Inflation (Debate)

Valerie Stewart
👍 2

Mon 20 Nov 2023, 10:53 (last edited on Tue 21 Nov 2023, 11:38)

The Chancellor probably does know the difference (cognitive dissonance can take you only just so far ...) but that won't stop him taking credit for it as if it were all their own work.  

If you look up Star Power (the game) you'll find accounts of a 'game' that brings home to the participants the forces through which the 'haves' come to justify their ownership of life's goodies as a consequence of their own virtue, and the 'have nots' come to realise that the only way of surviving in this harsh world is to try to outdo one another in subservience to the 'haves.'   We used to run it for MBA students (and others) in South Africa as a prelude to working on busting apartheid.  

Or you could try JK Galbraith's The Culture of Contentment (1992) in which he shows that until Reagan/Thatcher the 'contented' in society were outnumbered by the 'discontented' and so it was in their interests to throw the discontented a bone or two (remember the French Revolution etc) but that after Reagan/Thatcher the contented outnumbered the discontented and so politics morphed into 'Read my lips ... no new taxes' and so on.  
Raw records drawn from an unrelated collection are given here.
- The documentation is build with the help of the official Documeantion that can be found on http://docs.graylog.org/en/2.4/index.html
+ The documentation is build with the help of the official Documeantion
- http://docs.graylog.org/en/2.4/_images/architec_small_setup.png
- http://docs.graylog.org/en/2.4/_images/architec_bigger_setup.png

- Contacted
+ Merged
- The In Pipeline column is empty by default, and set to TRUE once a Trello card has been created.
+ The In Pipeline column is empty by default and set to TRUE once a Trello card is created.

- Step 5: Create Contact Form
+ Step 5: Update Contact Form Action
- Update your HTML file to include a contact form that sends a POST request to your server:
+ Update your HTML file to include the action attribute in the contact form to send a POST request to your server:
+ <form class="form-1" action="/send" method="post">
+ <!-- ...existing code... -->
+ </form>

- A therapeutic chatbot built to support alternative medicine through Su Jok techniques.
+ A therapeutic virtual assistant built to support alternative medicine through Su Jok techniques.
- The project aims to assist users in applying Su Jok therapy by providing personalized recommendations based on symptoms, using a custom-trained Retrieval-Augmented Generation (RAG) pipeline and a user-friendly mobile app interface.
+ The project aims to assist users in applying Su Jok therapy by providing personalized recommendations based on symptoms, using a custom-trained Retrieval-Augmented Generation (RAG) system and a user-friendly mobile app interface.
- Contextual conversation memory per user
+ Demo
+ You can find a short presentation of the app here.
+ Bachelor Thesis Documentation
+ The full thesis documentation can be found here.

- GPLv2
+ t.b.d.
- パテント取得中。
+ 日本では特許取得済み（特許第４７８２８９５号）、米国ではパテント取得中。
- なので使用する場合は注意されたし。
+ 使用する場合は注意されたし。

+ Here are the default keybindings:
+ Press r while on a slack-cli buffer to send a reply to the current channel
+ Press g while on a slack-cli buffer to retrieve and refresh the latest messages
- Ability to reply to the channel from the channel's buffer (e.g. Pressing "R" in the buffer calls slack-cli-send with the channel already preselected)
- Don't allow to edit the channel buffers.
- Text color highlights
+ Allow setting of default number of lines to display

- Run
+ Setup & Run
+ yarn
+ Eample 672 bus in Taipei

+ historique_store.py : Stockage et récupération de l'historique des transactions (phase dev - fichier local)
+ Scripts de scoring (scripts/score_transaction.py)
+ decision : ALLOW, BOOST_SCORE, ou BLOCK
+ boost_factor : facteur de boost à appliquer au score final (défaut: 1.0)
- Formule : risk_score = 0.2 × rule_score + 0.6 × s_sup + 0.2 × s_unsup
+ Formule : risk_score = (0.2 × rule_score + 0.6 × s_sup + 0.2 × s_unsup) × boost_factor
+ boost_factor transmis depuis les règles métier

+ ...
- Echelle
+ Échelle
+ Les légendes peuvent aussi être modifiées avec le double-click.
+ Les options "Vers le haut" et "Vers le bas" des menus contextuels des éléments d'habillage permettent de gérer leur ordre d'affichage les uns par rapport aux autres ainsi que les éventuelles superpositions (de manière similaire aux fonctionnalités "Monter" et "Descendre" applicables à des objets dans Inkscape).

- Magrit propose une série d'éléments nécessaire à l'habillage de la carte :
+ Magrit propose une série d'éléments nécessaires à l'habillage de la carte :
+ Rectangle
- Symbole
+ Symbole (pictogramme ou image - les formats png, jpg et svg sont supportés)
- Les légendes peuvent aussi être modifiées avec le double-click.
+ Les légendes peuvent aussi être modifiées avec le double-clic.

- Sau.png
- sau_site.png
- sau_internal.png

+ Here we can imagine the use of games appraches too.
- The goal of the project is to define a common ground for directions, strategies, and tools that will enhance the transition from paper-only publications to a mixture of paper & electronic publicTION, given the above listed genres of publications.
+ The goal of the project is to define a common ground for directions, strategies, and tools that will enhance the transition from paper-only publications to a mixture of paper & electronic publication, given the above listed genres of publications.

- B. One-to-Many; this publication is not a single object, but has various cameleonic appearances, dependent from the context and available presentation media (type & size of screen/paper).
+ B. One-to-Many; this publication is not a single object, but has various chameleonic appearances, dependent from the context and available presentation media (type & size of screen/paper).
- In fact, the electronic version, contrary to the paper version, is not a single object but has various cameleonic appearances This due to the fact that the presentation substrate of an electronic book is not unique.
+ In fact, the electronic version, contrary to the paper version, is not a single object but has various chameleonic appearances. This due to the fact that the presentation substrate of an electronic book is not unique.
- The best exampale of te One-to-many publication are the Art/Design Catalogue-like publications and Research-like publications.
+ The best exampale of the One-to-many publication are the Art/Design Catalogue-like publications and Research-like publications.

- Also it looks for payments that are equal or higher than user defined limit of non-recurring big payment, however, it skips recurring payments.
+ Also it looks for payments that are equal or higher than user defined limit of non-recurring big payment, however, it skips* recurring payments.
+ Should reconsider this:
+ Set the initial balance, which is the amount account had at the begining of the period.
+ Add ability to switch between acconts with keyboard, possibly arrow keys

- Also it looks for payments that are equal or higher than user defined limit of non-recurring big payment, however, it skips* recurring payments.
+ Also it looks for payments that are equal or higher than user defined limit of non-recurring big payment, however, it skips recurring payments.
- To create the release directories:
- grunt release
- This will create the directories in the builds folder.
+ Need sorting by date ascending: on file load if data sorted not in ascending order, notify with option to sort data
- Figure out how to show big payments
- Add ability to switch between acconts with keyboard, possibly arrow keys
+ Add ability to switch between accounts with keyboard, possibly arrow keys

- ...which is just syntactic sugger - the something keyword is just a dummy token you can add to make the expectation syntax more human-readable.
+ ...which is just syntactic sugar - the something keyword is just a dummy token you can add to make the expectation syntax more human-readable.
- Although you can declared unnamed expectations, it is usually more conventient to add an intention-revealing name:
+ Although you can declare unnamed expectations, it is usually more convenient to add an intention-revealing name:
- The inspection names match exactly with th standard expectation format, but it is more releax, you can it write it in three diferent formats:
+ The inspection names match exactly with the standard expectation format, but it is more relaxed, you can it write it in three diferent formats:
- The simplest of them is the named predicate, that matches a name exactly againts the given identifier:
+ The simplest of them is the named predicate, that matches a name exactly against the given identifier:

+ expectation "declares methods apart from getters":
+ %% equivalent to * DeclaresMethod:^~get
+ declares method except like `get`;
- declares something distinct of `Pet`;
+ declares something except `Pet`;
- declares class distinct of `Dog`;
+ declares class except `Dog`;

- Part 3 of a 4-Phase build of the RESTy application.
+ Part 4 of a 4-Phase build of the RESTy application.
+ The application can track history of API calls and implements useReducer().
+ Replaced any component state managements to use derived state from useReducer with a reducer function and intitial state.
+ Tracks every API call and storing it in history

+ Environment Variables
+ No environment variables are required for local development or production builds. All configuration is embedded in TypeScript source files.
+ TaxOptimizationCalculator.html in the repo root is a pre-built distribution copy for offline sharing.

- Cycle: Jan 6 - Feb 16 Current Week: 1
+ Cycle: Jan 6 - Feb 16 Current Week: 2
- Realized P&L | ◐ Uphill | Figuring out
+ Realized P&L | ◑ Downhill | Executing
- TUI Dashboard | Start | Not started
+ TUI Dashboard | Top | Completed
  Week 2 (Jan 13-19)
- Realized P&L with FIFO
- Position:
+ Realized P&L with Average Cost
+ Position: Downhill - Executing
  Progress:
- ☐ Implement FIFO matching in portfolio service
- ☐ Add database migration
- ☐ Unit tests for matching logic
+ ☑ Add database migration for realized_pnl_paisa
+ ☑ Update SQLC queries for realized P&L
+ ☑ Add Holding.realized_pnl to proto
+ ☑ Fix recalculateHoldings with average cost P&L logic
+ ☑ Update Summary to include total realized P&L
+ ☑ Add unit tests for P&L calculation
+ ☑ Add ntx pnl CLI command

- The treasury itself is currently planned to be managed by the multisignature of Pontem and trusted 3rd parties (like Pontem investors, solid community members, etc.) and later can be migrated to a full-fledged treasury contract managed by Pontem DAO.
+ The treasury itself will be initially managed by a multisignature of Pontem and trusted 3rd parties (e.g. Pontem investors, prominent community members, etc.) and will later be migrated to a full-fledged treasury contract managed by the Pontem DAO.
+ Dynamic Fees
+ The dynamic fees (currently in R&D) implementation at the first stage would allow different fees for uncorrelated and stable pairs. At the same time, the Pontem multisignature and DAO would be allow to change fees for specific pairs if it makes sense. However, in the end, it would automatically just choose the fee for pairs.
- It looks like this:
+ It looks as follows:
Or there's Robert Kennedy's talk at Harvard when he was asked where he was going to get the money for all these social programmes and he said 'From you' and went on to the point where they cheered him to the rafters. 

'The difference between Wellington and Nelson as leaders was that Wellington could call his army "the scum of the earth, enlisted for drink," but Nelson couldn't because he was on the same ship.'   I wish I knew who said that.   

I can send you my own write-ups if you like.  Life's tough for this elderly hard-wired liberal.   

Alice Brander
👍 1

Mon 20 Nov 2023, 09:27

Which is more inflationary?

Disposable income tax cuts to the poorest in our society to allow them to eat and heat.

Or, inheritance tax cuts to the wealthiest, restricting the supply of housing and capital and allowing the owners to increase the cost of the use of those assets in restricting supply? 

Is the Chancellor confusing inflation caused by external events e.g. war and pandemic with inflation caused by the Government e.g. Brexit and introduction of supply chain frictions?